Environment Biodiversity & Natural Capital
Credit Suisse's efforts to support sustainable development include our commitment to preserving biodiversity. We recognize the vital need to protect the broad range of species on our planet and to safeguard natural ecological processes. Biodiversity is under threat due to the overexploitation of land, the destruction of habitats, climate change and the impacts of invasive species.
The term "biodiversity" denotes the variety of life and its processes. It includes the diversity of living organisms, the differences between them, and the ecosystems and communities in which they exist. Both ecosystems and the biodiversity contained within them provide valuable services to humankind and business: They supply food and medicine derived from plants, they filter pollution and store CO2, and they regenerate soils and recycle nutrients. The methods used to determine the value of this natural capital, as well as the economic costs of species loss and a reduction in the capacity of ecosystem services, need to be further developed. As a financial services provider, Credit Suisse believes that such financial valuation methods are vital to adequately assessing the risks and returns of the economic activities and investments that are dependent on those services.
Projects and Activities
At Credit Suisse, we view the protection of biodiversity as an integral part of our sustainability commitments. Biodiversity-related issues are considered in Credit Suisse's risk management processes, and it covers this topic in its sector-specific policies and guidelines. We also address the issue of environmental sustainability and sustainable land use in our dialogue with stakeholders. In March 2018, for example, we contributed to a regional policy dialogue in Bangkok with government representatives, development agencies and the private sector. Organized by The Center for People and Forests, it focused on ways of mobilizing opportunities for forest landscape restoration in South Asia. Credit Suisse contributed to the publication "Connecting Finance and Natural Capital: Supplement to the Natural Capital Protocol" – and took part in its official launch in April 2018. This gave Credit Suisse the opportunity to share examples of how it addresses natural capital risks in its transactions while creating opportunities in this space through its products and services.

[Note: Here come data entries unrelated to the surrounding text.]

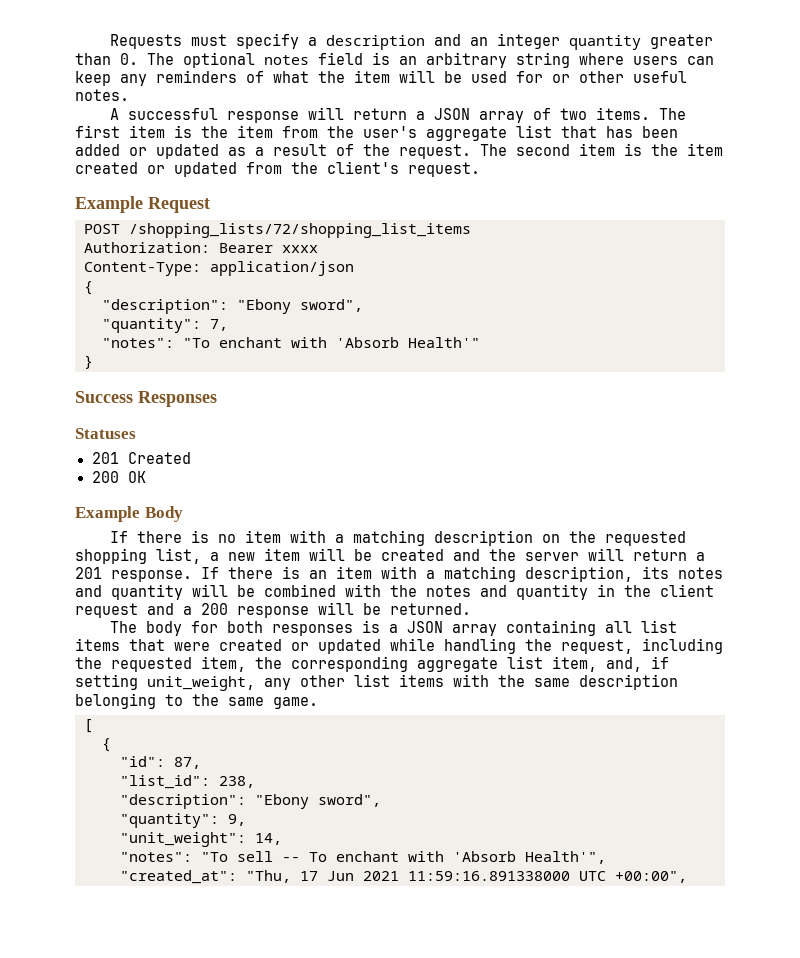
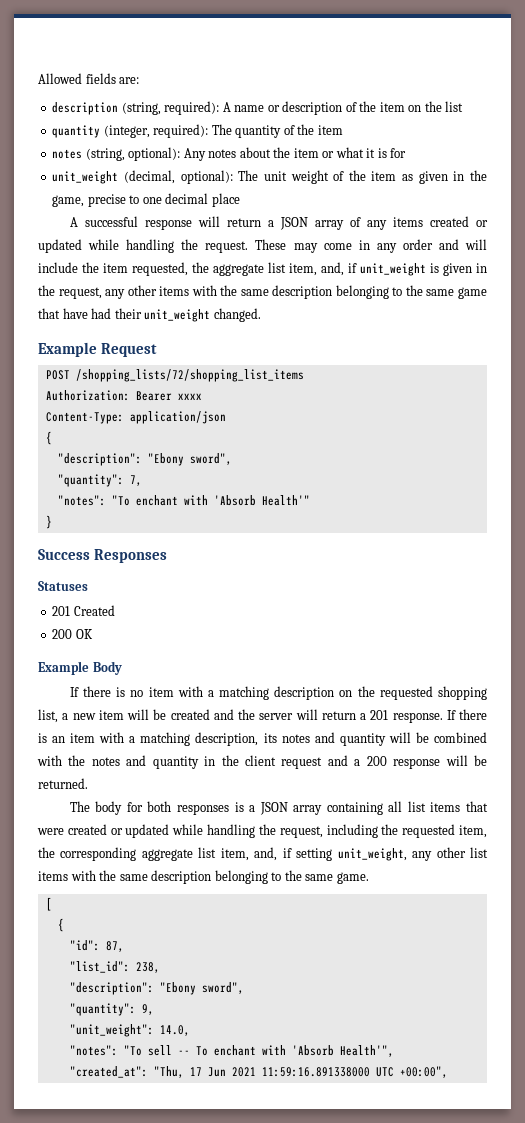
- Requests must specify a description and an integer quantity greater than 0. The optional notes field is an arbitrary string where users can keep any reminders of what the item will be used for or other useful notes.
+ Allowed fields are:
+ description (string, required): A name or description of the item on the list
+ quantity (integer, required): The quantity of the item
+ notes (string, optional): Any notes about the item or what it is for
+ unit_weight (decimal, optional): The unit weight of the item as given in the game, precise to one decimal place
- A successful response will return a JSON array of two items. The first item is the item from the user's aggregate list that has been added or updated as a result of the request. The second item is the item created or updated from the client's request.
+ A successful response will return a JSON array of any items created or updated while handling the request. These may come in any order and will include the item requested, the aggregate list item, and, if unit_weight is given in the request, any other items with the same description belonging to the same game that have had their unit_weight changed.
- "unit_weight": 14,
+ "unit_weight": 14.0,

In order to preserve the natural habitats and processes that are vital for the survival of human beings, animals and other species, significantly more capital will be required than has so far been deployed. Credit Suisse has long been a pioneer in the conservation finance space and is continuing to expand its activities in this fast-growing environmental finance market focusing on the generation of long-term and diversified sources of revenue that can play a major role in ensuring biodiversity conservation and the health of natural ecosystems. In 2018, Credit Suisse held the fifth Annual Conservation Finance Investor Conference in New York City as well as its first Impact Roundtable in Lisbon that centered on marine conservation and the Blue Economy, whose aim is to create investment opportunities focusing on business models that have – among other things – a positive, long-term impact on the health of oceans. This provided a platform for a selected group of ultra-high-net-worth (UHNW) clients to engage in a discussion with leading global experts in this field. Furthermore, Credit Suisse has expanded its role as advisor to UHNW clients in conservation finance, and is one of the founding members of the cross-sectoral Coalition for Private Investment in Conservation (CPIC), which aims to bring more private capital into this space. Also, Credit Suisse included the UN's Sustainable Development Goal 14 ("life below water"), which focuses on conserving and sustainably using the oceans, seas and marine resources, in Credit Suisse's own green bond framework that was launched in 2018. More information on the topic can be found here.
Credit Suisse has acted as a technical advisor to the Zoological Society of London’s Sustainable Palm Oil Transparency Toolkit (SPOTT) since its inception, and in 2018 it joined the Technical Advisory Group for the newly launched SPOTT Timber, Pulp and Paper (TPP) tool. It currently assesses 50 timber and pulp producers on the public disclosure of their policies, operations and commitments to environmental, social and governance (ESG) best practice. Credit Suisse also supported the needs analysis for the expansion of the SPOTT platform, which was completed in 2018, while being involved in the planning work to further expand the platform to include the natural rubber sector in 2019.